Quando isso ocorreu, ela passou um período na casa de apoiadores até receber apoio da ONG "Front Line Defenders", uma entidade irlandesa fundada em 2001 para ajudar e proteger defensores de direitos humanos. Eles custearam a estadia dela por três meses fora de Pernambuco.

Mas o período acabou em setembro, e desde o seu retorno, Fernanda não tem parado em um lugar com medo de ser perseguida. "Eu aqui vivo escondida. Desde o retorno estou sub-existindo na casa dos outros e fazendo alguns trabalhos. É muito perigoso, eu tenho de me expor para não ficar com fome. Mas como é necessário, faço", diz.

A exposição na luta pelas trans já a fez ser ameaçada outras vezes. "Na condição de mulher negra e transgênera, vivencio essa desumanização não só social, mas institucional", afirma.

Carta sobre inclusão de Fernanda em programa de proteção de Pernambuco Imagem: Reprodução

Ao denunciar a condição de vida e ameaças, várias entidades nacionais e internacionais prestaram solidariedade e mostraram interesse em ajudar Fernanda. A reportagem teve acesso a várias as cartas de associações e grupos de direitos humanos.

Em 22 de janeiro, ela recebeu a declaração de que está inclusa no programa estadual de proteção aos defensores e defensoras dos direitos humanos de Pernambuco.

Ela conta que o programa que está inclusa teve alcance limitado. "Eles só fizeram mesmo ir na delegacia comigo e pagar R$ 200 por três meses para o psicólogo", diz.

Nesse período de volta, ela conta que sofreu uma tentativa de sequestro que a abalou profundamente. "Reagi e não entrei no carro, mas ainda conseguiram arrancar parte do meu cabelo puxando. Corri para um carro da polícia que estava passando, e riram da minha cara e disseram que os caras deveriam só querer um programa", relata. Depois desse episódio, abalada, ela admite que chegou a tentar suicídio.

Tentei solicitar um pedido de morte assistida, mas não fui atendida pela defensoria pública e não tenho como custear um advogado. Fiquei realmente louca, mas depois vi que não era a solução
Fernanda Falcão

Fernanda teve a casa quase invadida por homens após uma denúncia Imagem: Arquivo pessoal

Convite para o Canadá

Nesse período ela chegou também a receber o convite de uma outra companheira trans para que fosse morar no Canadá, mas a burocracia exigida a impediu. "Eu teria de tirar um visto e comprovar ter 1.200 dólares canadenses por mês na conta para poder me custear. Não tenho esse recurso", conta.

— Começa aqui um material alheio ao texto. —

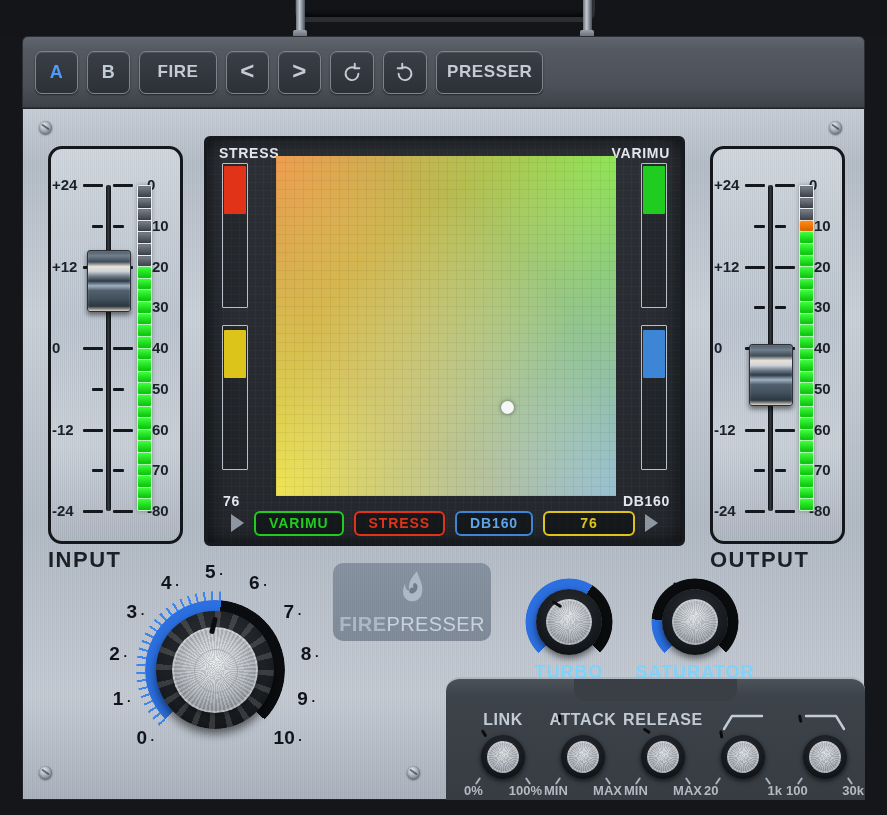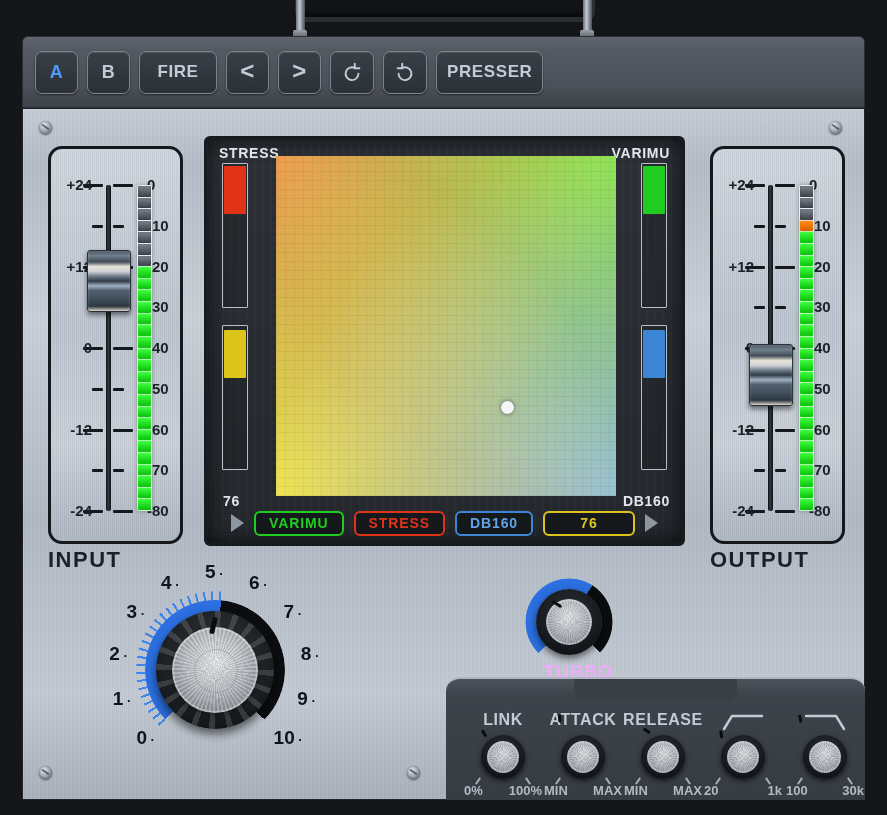"+24" .db-left { text-align: right -> none }
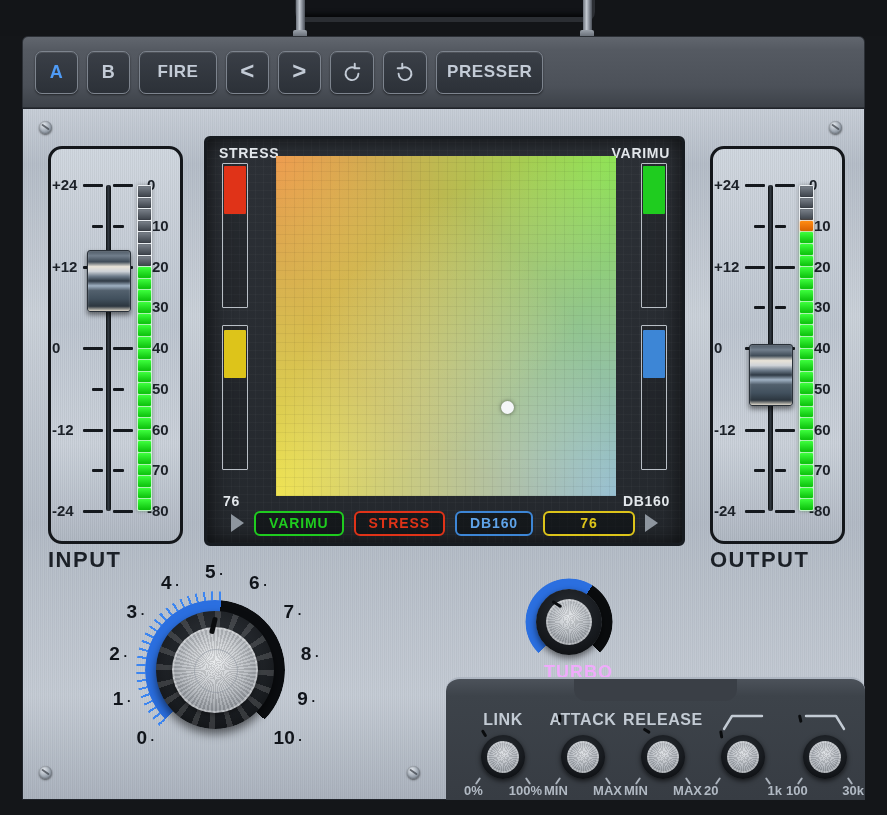"FIREPRESSER" div.logo { html: none -> <div> <span> <svg> <path></path> <path></path> </svg> </span> <div> <span>FIRE</span><span>PRESSER</span> </div> </div> }
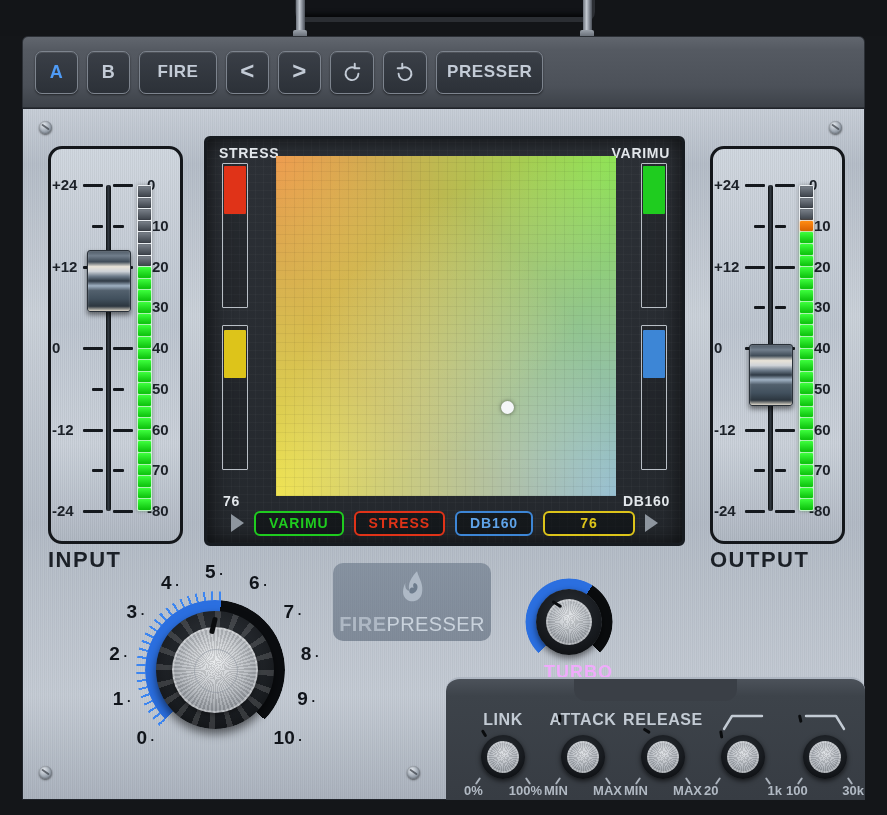"TURBO" .mk-label { color: #f0abfc -> #7dd3fc; text-align: right -> center }
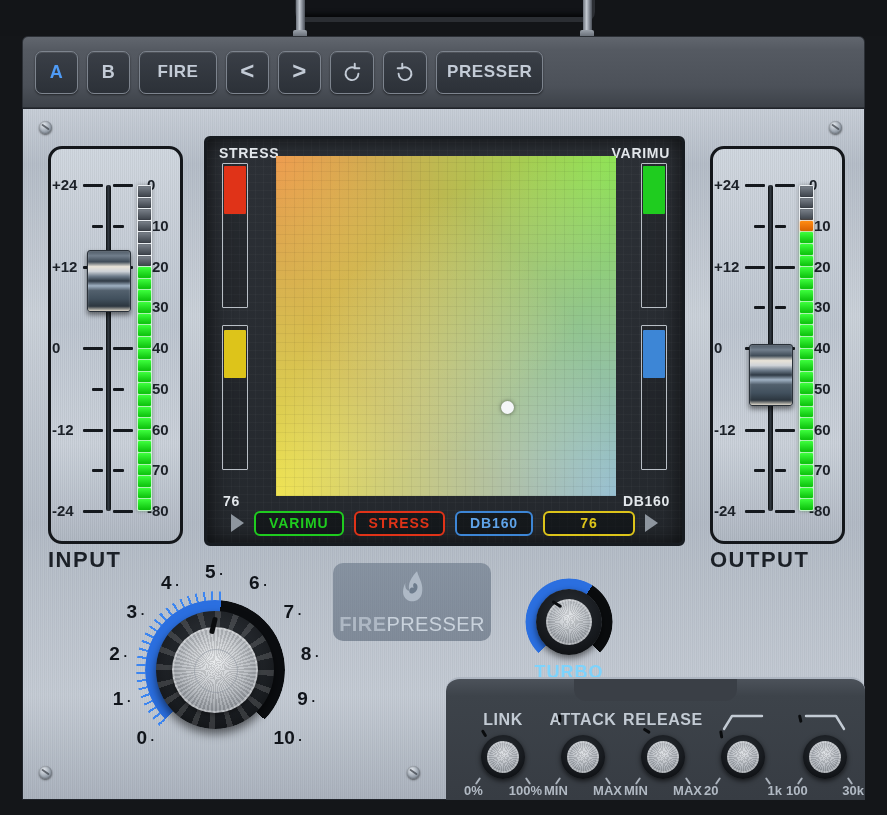"SATURATOR" div.midknob { html: none -> <div> <div></div> <div> <div></div> </div> <div></div> <div>SATURATOR</div> </div> }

A situação de Fernanda rodou o mundo, até que uma ONG da Espanha ofereceu exílio a ela, custeando a estadia dela. Por isso, ela iniciou uma campanha para custear as passagens.

Antes disso, o desafio agora é conseguir, até a quarta-feira, dinheiro para bancar sua viagem a Salvador para ir ao Consulado da Espanha regularizar sua situação e viajar para o país. Ela precisa estar no consulado da Espanha às 10 horas. "Eu agora só tenho uma opção: vou para rua fazer programa, não tem outro jeito", conta.

A Vakinha aberta para compra da passagem para Espanha está andando bem. Neste domingo, ela chegou a 64% do total pedido: R$ 7.158.

Sair do país, porém, deixa Fernanda triste. "Na Espanha me sentirei segura, mas no fundo não queria isso. Sinto-me impotente recebendo tantas demandas e podendo fazer tão pouco. As minhas manas travestis continuam morrendo sendo humilhadas, e isso dói na minha carne. Mas quero viver, e para isso tenho que cuidar um pouco de mim para continuar a luta", diz.

Fernanda diz que ainda pretende voltar logo ao Brasil Imagem: Arquivo pessoal

Prisão injusta

A história de Fernanda é marcada por episódios de preconceitos, a começar dentro de casa. Aos 15 anos, quando contou a sua mãe que teve sua primeira experiência sexual com um homem, foi amarrada e passou por uma sessão de "exorcismo".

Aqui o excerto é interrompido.